The Russian Mineralogical Society (RMS) is a public scientific organization uniting specialists and scientific groups working in the field of mineralogy and adjacent sciences. RMS was founded in 1817 Saint Petersburg, Russia, and is the world oldest mineralogical society among present. From 1869 until nowadays its residence is the Saint Petersburg Mining Institute.
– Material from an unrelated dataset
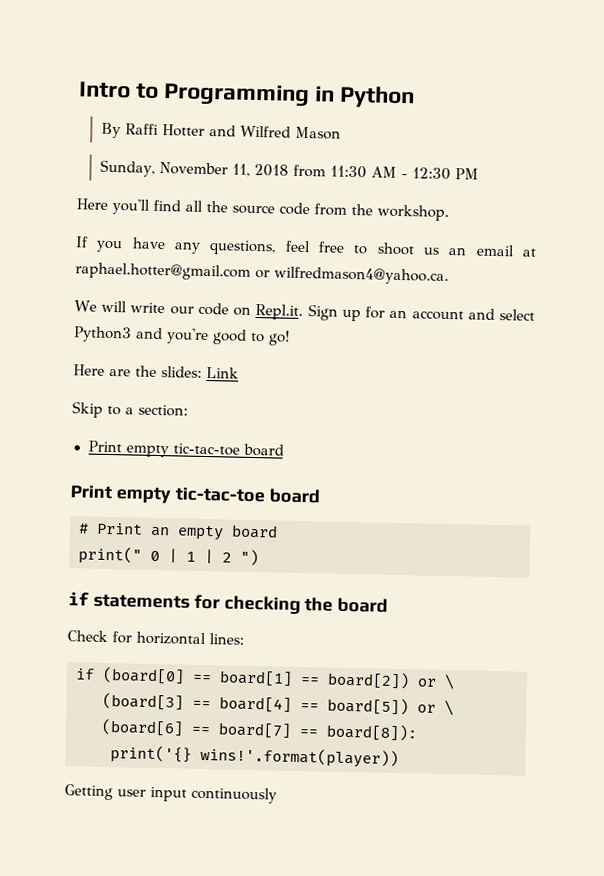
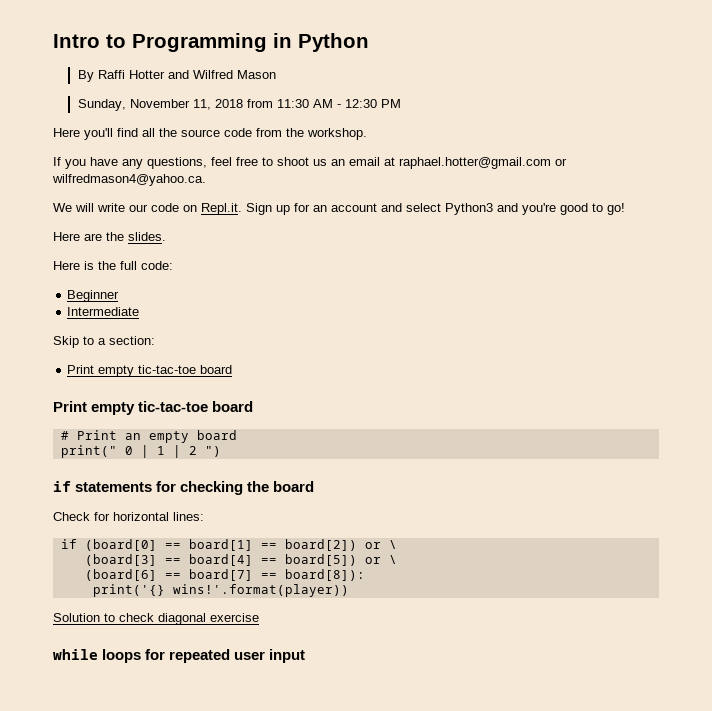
[161,366,239,379] slides: Link -> [128,232,166,241] [53,261,173,270] [67,290,120,302] [67,307,140,316] slides. // Here is the full code: // Beginner // Intermediate
[64,784,113,801] Getting -> [53,613,259,625] [53,649,231,663] Solution to check diagonal exercise // while loops for repeated
[191,786,277,804] continuously -> (306, 656) none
RMS represents the Russian Federation with regard to the science of mineralogy in any international context. RMS is a member and one of the establishers (Madrid, 8 April 1958) of the International Mineralogical Association.

Publications

 Proceedings of the Russian Mineralogical Society, is the print journal of the society, and it has been published continuously since 1830. It publishes scientific articles on mineralogy, petrology, deposits study, crystallography and geochemistry, and also articles on science history, critical and discussional announcements are published in the journal. In the part «Chronicles» information about the results of work of congresses, conferences and symposiums in the field of these sciences is given, and in the part «Bibliography» new monographs, reference books and text-books on mineralogy and adjacent disciplines are discussed.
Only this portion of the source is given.